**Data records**
*-*-*

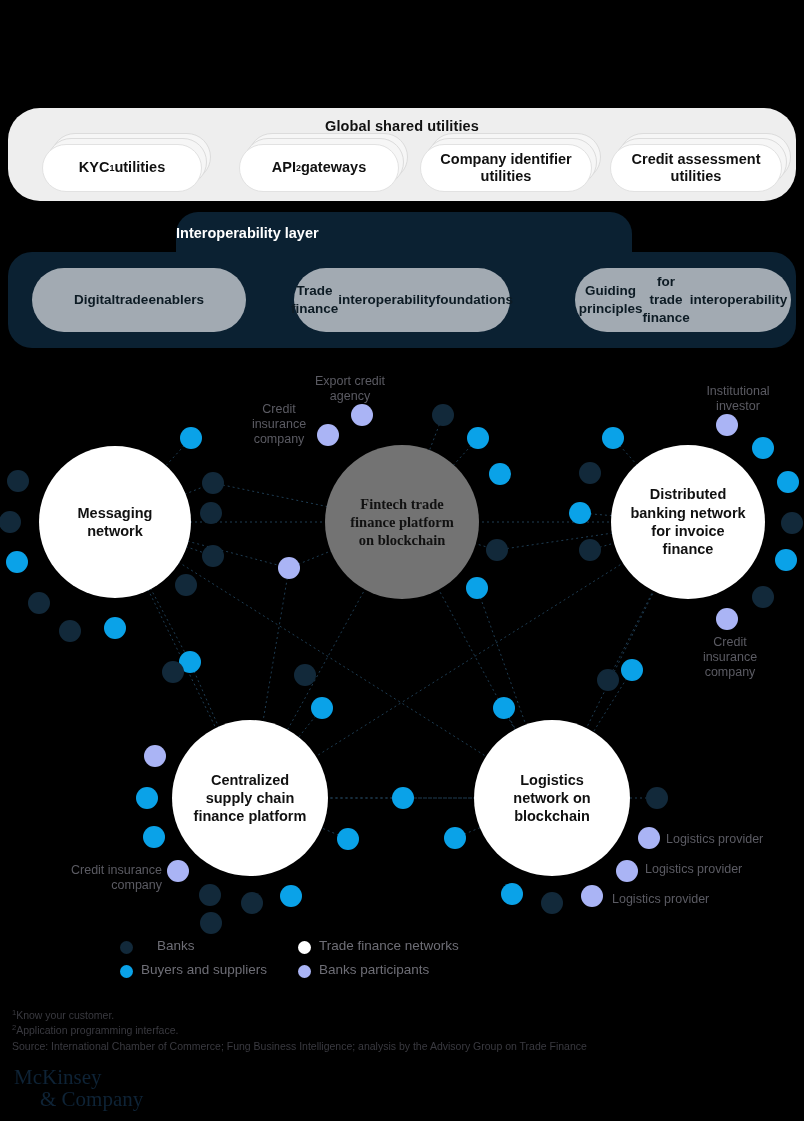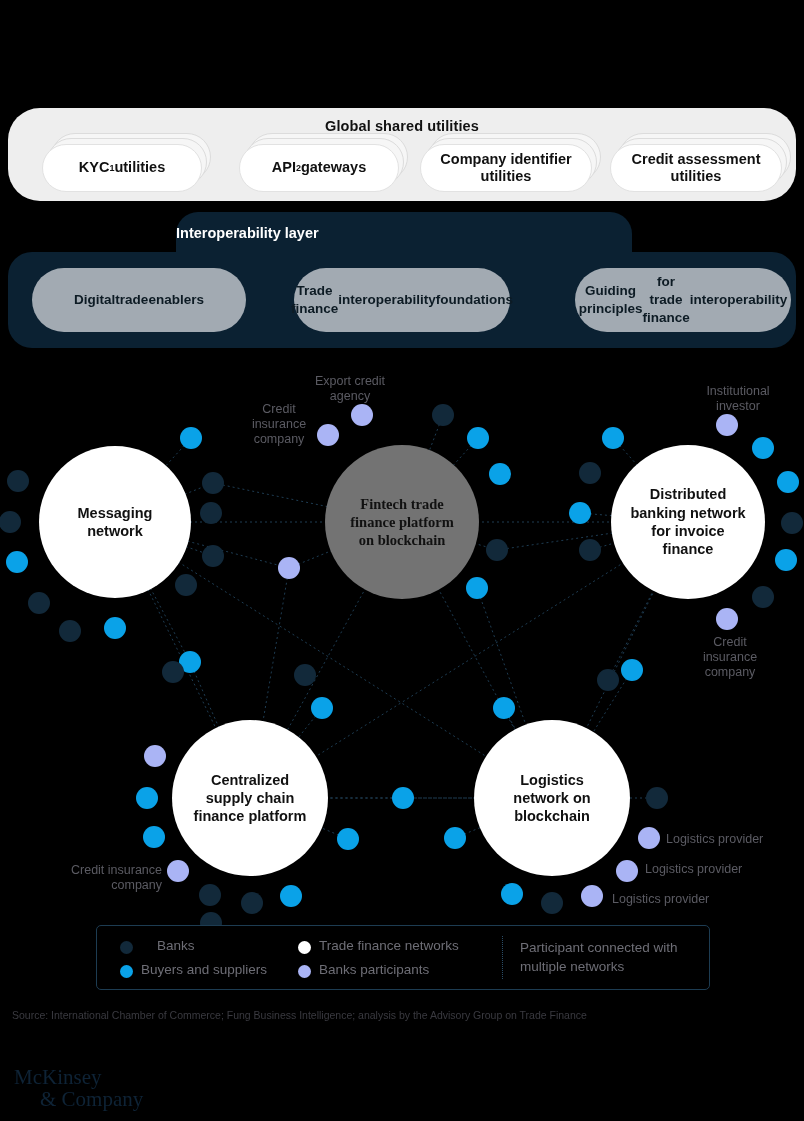--- a/index.html
+++ b/index.html
@@ -277,10 +277,6 @@
       </div>
   </div>
 
-  <div id="legend">
-    <div id="lg-div"></div>
-    <div id="lg-multi">Participant connected with multiple networks</div>
-  </div>
   <div id="legend-items">
       <div class="lg-dot" style="left: 120px; top: 941px; background: rgb(18, 41, 58);"></div>
       <div class="lg-txt" style="left: 157px; top: 938px;">Banks</div>

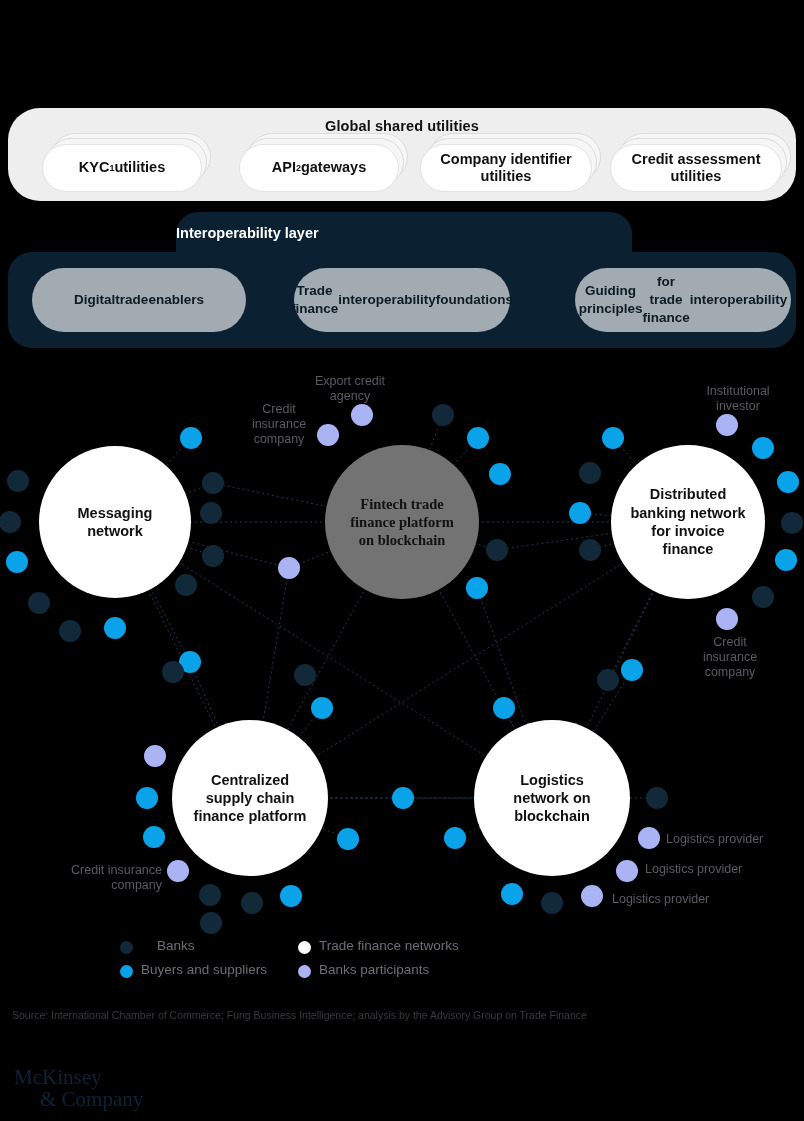--- a/index.html
+++ b/index.html
@@ -289,6 +289,10 @@
     </div>
 
   <div id="foot">
+    <div id="fn-list">
+        <div class="fn"><sup>1</sup>Know your customer.</div>
+        <div class="fn"><sup>2</sup>Application programming interface.</div>
+      </div>
     <div class="fn">Source: International Chamber of Commerce; Fung Business Intelligence; analysis by the Advisory Group on Trade Finance</div>
   </div>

*-*-*

**What you have to do**
If a line of the data above contains "style", copy it out.

**Task result**
       <div class="lg-dot" style="left: 120px; top: 941px; background: rgb(18, 41, 58);"></div>
       <div class="lg-txt" style="left: 157px; top: 938px;">Banks</div>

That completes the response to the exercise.